So epic a chicken dinner doesn't do this justice!

Reactions: Agree 2


----------



## Dietz

Christos said:


> So epic a chicken dinner doesn't do this justice!


I FULLY AGREE!!!!!!!!!!!!

Reactions: Like 1 | Thanks 1


----------



## Dietz

Rob Fisher said:


> *The first Epsilon Solar Storm heads for South Africa tomorrow*... it is the first Juma version in the world and I'm very grateful to Nicholas Foo the mod maker for putting in the extra hours to finish my mod in time for me to take it to Stuttgart!
> 
> Each SolarStorm, Nicholas gives a special name to depending on the looks and wood etc... Mine is called *Ryūjin *which is a Japanese mythical character…
> 
> *Ryūjin *or Ryōjin (龍神 "dragon god"), which in some traditions is equivalent to Ōwatatsumi, was the tutelary deity of the sea in Japanese mythology. This Japanese dragon symbolized the power of the ocean, had a large mouth, and was able to transform into a human shape. Ryūjin lived in Ryūgū-jō, his palace under the sea built out of red and white coral, from where he controlled the tides with magical tide jewels. Sea turtles, fish and jellyfish are often depicted as Ryūjin's servants.
> 
> Ryūjin was the father of the beautiful goddess Otohime who married the hunter prince Hoori. The first Emperor of Japan, Emperor Jimmu, is said to have been a grandson of Otohime and Hoori's. Thus, Ryūjin is said to be one of the ancestors of the Japanese imperial dynasty.
> 
> The fire button is made from a semi-precious stone and here is the story on Labradorite.
> View attachment 129940
> 
> *Labradorite
> 
> The Magician*
> 
> Have a case of the blahs? Discover the magic of your spirit and its connection to the universe with Labradorite, the best stone for fighting off an existential crisis. A rock star of mystical lore and ancient legends, the Labradorite crystal meaning can be traced back to the native peoples of icy Canada that believed the stone was created from frozen fire, a result of the northern lights.

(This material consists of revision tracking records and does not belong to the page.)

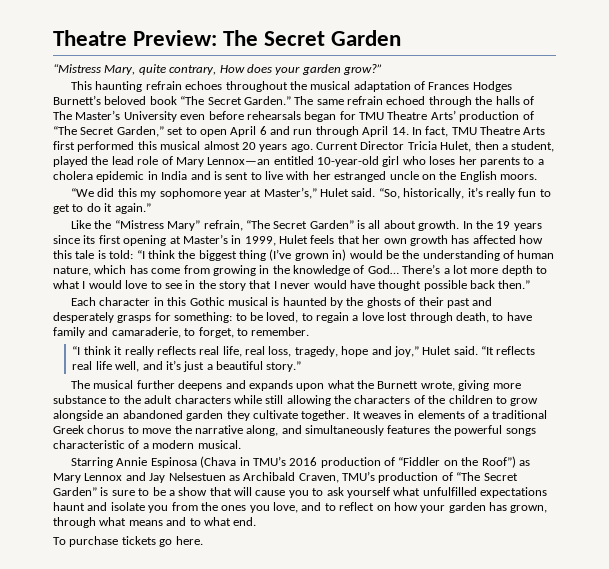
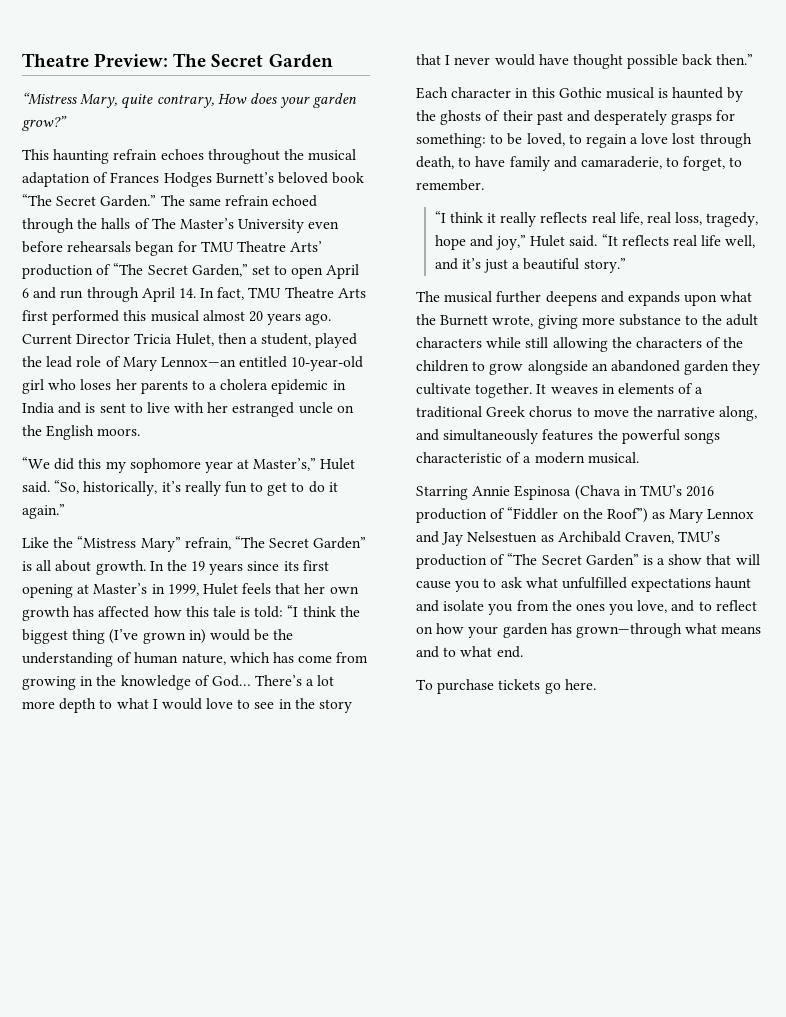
- Starring Annie Espinosa (Chava in TMU’s 2016 production of “Fiddler on the Roof”) as Mary Lennox and Jay Nelsestuen as Archibald Craven, TMU’s production of “The Secret Garden” is sure to be a show that will cause you to ask yourself what unfulfilled expectations haunt and isolate you from the ones you love, and to reflect on how your garden has grown, through what means and to what end.
+ Starring Annie Espinosa (Chava in TMU’s 2016 production of “Fiddler on the Roof”) as Mary Lennox and Jay Nelsestuen as Archibald Craven, TMU’s production of “The Secret Garden” is a show that will cause you to ask what unfulfilled expectations haunt and isolate you from the ones you love, and to reflect on how your garden has grown—through what means and to what end.

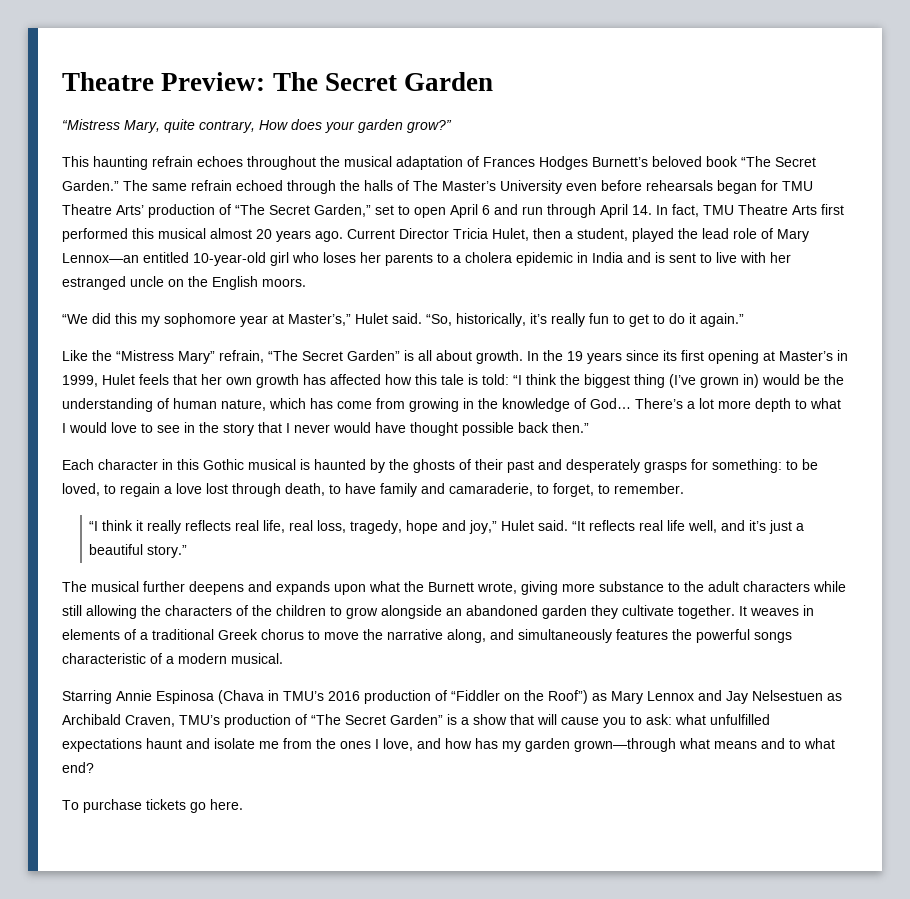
- Starring Annie Espinosa (Chava in TMU’s 2016 production of “Fiddler on the Roof”) as Mary Lennox and Jay Nelsestuen as Archibald Craven, TMU’s production of “The Secret Garden” is a show that will cause you to ask what unfulfilled expectations haunt and isolate you from the ones you love, and to reflect on how your garden has grown—through what means and to what end.
+ Starring Annie Espinosa (Chava in TMU’s 2016 production of “Fiddler on the Roof”) as Mary Lennox and Jay Nelsestuen as Archibald Craven, TMU’s production of “The Secret Garden” is a show that will cause you to ask: what unfulfilled expectations haunt and isolate me from the ones I love, and how has my garden grown—through what means and to what end?

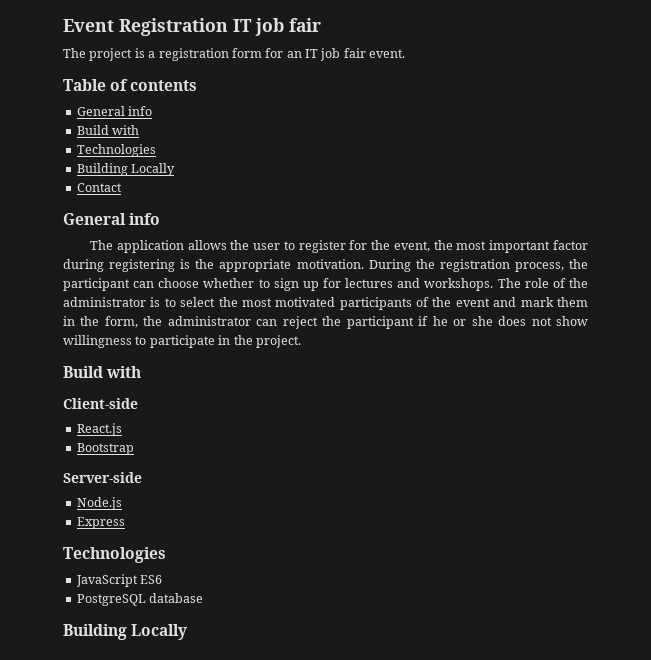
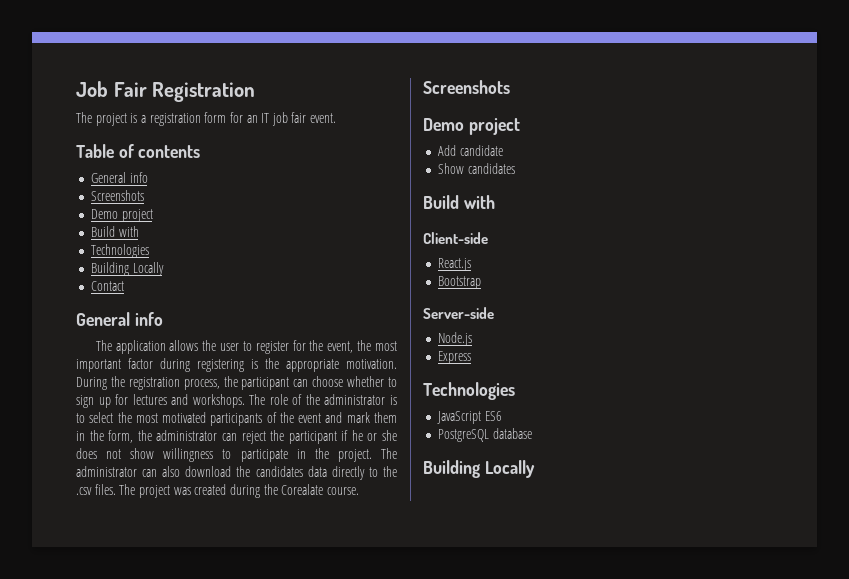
- Event Registration IT job fair
+ Job Fair Registration
  Table of contents
  General info
+ Screenshots
+ Demo project
+ The administrator can also download the candidates data directly to the .csv files. The project was created during the Corealate course.
+ Screenshots
+ Demo project
+ Add candidate
+ Show candidates

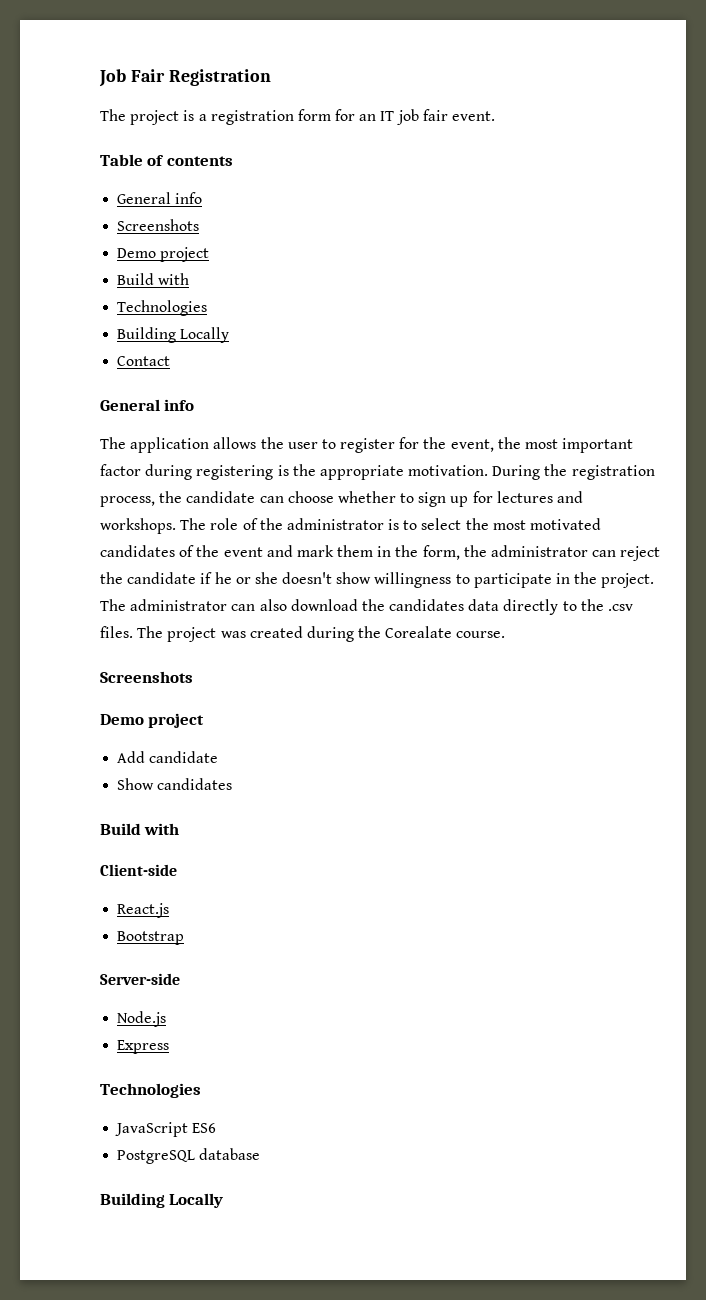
- During the registration process, the participant can choose whether to sign up for lectures and workshops.
+ During the registration process, the candidate can choose whether to sign up for lectures and workshops.
- The role of the administrator is to select the most motivated participants of the event and mark them in the form, the administrator can reject the participant if he or she does not show willingness to participate in the project.
+ The role of the administrator is to select the most motivated candidates of the event and mark them in the form, the administrator can reject the candidate if he or she doesn't show willingness to participate in the project.

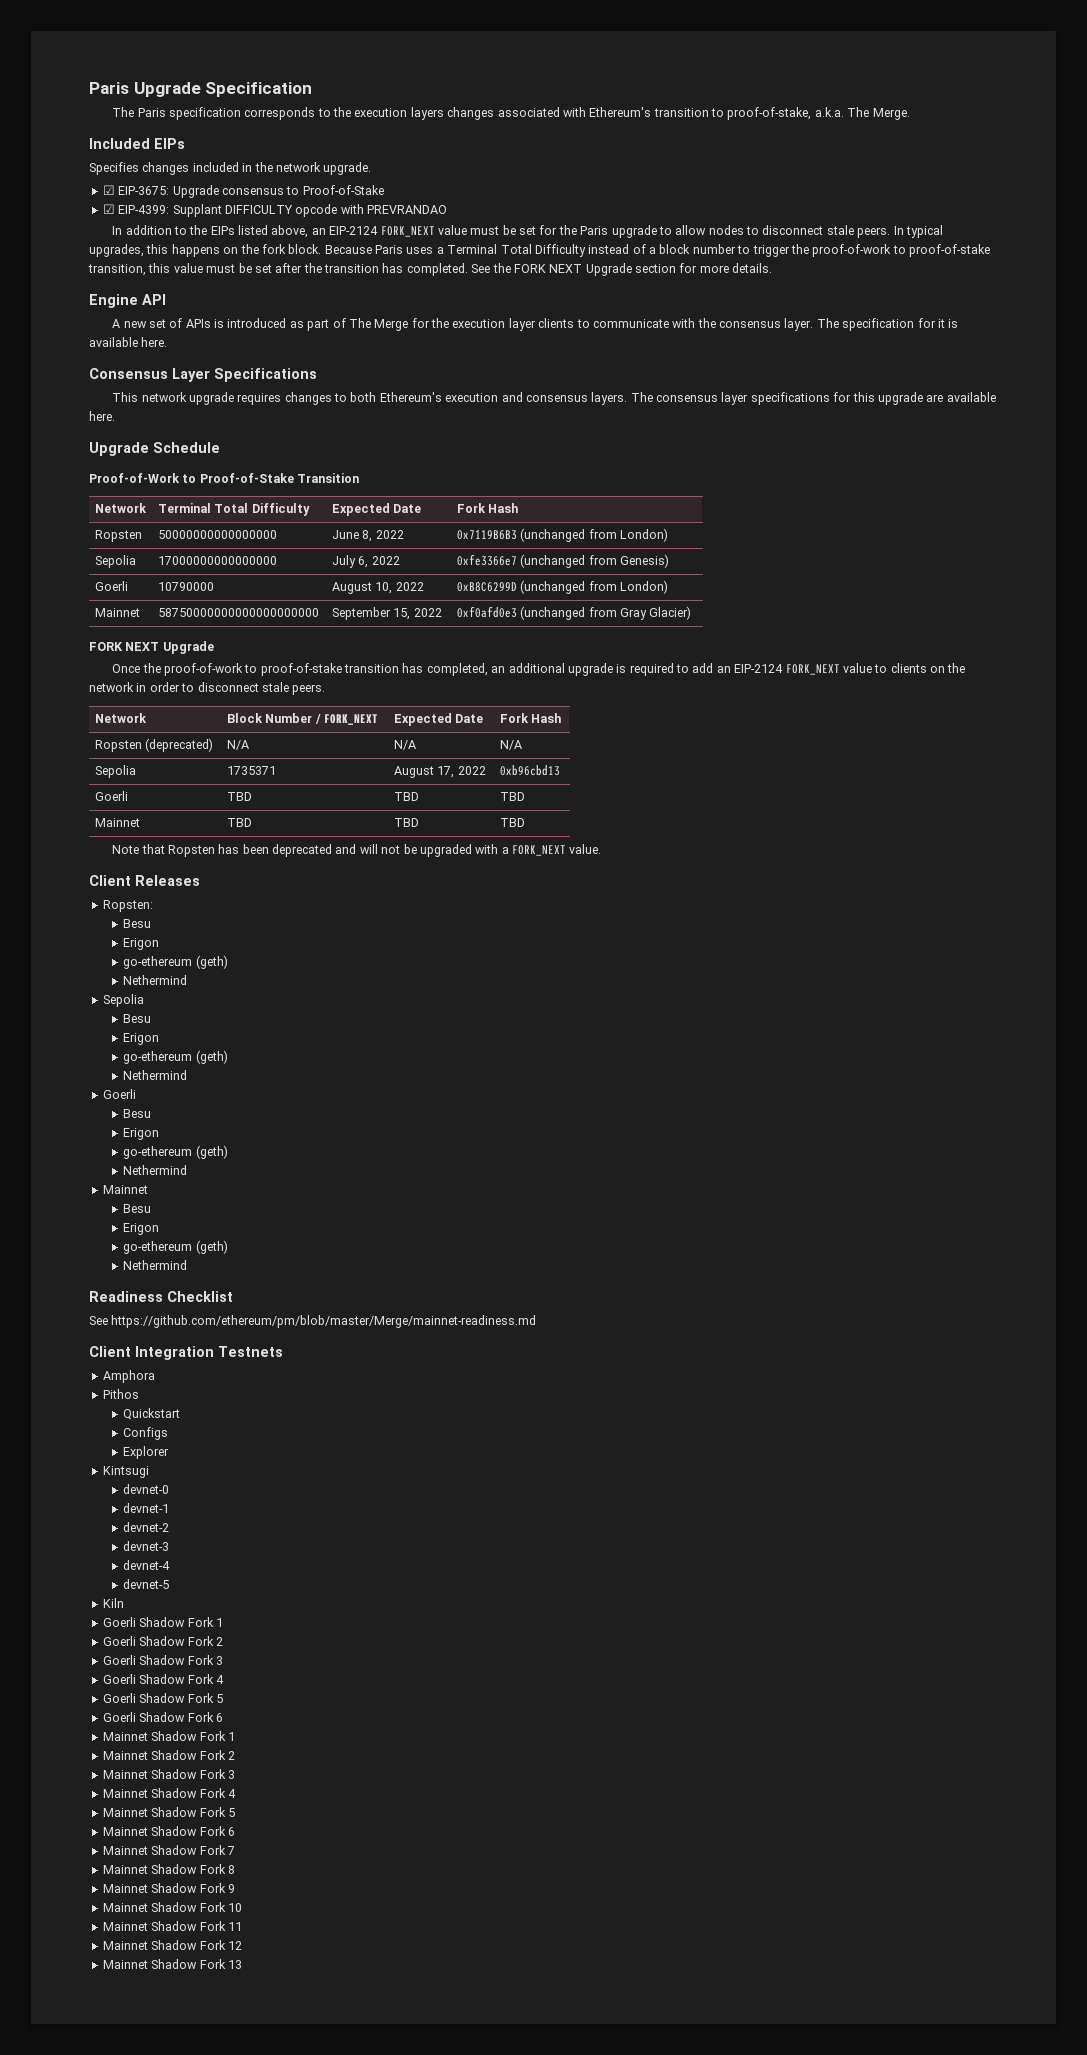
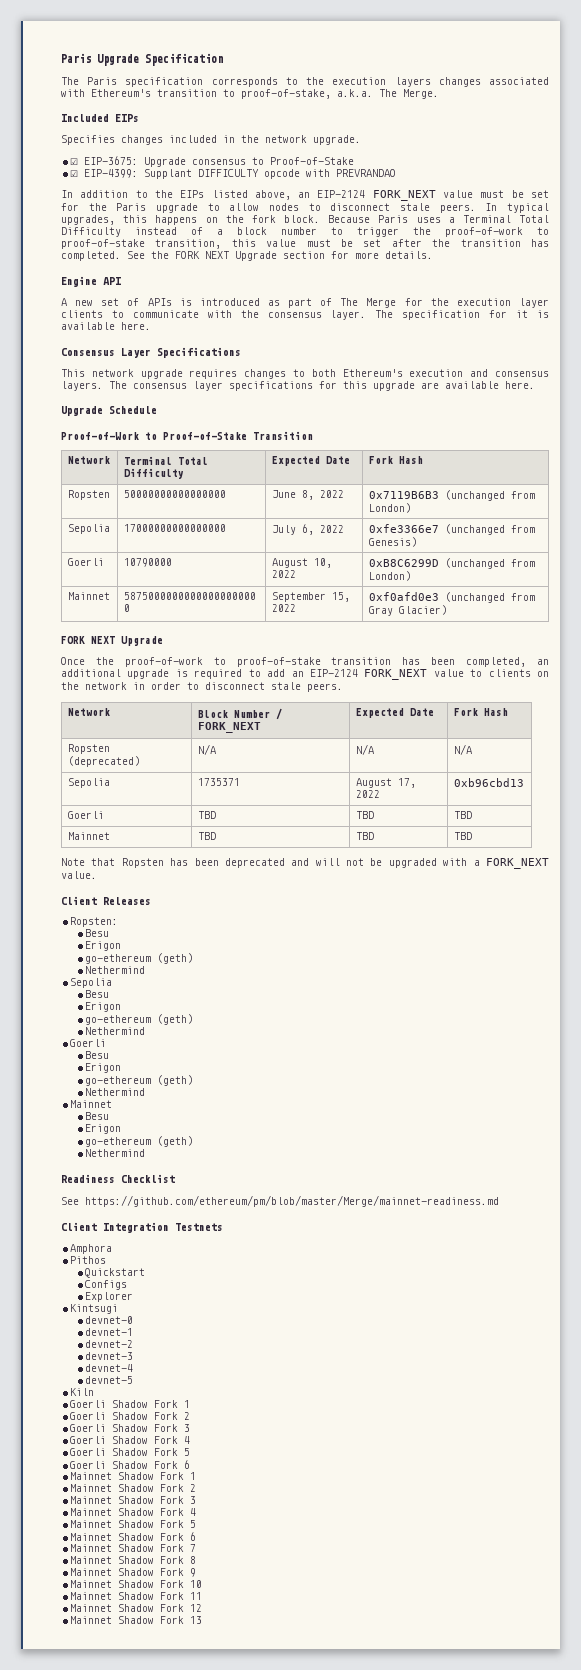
- Once the proof-of-work to proof-of-stake transition has completed, an additional upgrade is required to add an EIP-2124 FORK_NEXT value to clients on the network in order to disconnect stale peers.
+ Once the proof-of-work to proof-of-stake transition has been completed, an additional upgrade is required to add an EIP-2124 FORK_NEXT value to clients on the network in order to disconnect stale peers.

With its pearly hues that shimmer in a range of iridescent blues and greens, the Labradorite crystal reminds us to keep it magical by linking us to the spirit world, a dimension where anything is possible. Other stones keep us anchored to the earth with their powerful grounding effects while Labradorite encourages us to keep our head in the clouds.
> 
> Labradorite Meaning & Healing Properties
> 
> Expand your spiritual awareness with a healing layout designed to access the magic of the Labradorite crystal stone. Hold a stone in each hand and feel your consciousness expanding while a piece of Smoky Quartz placed between the feet helps keep you firmly grounded to the Earth.
> 
> If you're in the mood to wax philosophical, grab your Labradorite crystal stone and reach for the stars in your quest for a higher consciousness. It might seem like everyday realness down here on planet earth, but the Labradorite crystal stone meaning gives you a pathway that bridges the gap between the heavens and physical reality. The Labradorite meaning is associated with shamanism, the ancient form of spirituality where healing is achieved in parallel planes of existence and different states of consciousness.
> 
> German writer and philosopher Johann Wolfgang von Goethe once said, "Magic is believing in yourself. If you can do that, you can make anything happen." In other words, magic is more than pulling a rabbit out of a hat. It's about finding your life purpose, which gives you a sense of meaning and makes everything even more illuminated in your universe.
> 
> If Labradorite has found its way into your gemstone collection, it could be a sign that you're in need of a spiritual facelift. Labradorite awakens you to this deep inner consciousness, a world where your creativity has infinite possibilities. Labradorite invites you to go down the rabbit hole, and the deeper you go the weirder it gets. But that's a good thing. That means you'll have lots of adventures, especially when you gain the confidence from Labradorite to dance to the beat of your own drum.
> 
> And now may I present my Epsilon Solar Storm called Ryōjin!
> View attachment 129942
> View attachment 129943
> View attachment 129944
> View attachment 129945


Uncle that looks Absolutely incredible!!!! That Is by far the best looking Mod I have ever seen, Ever. hands down!!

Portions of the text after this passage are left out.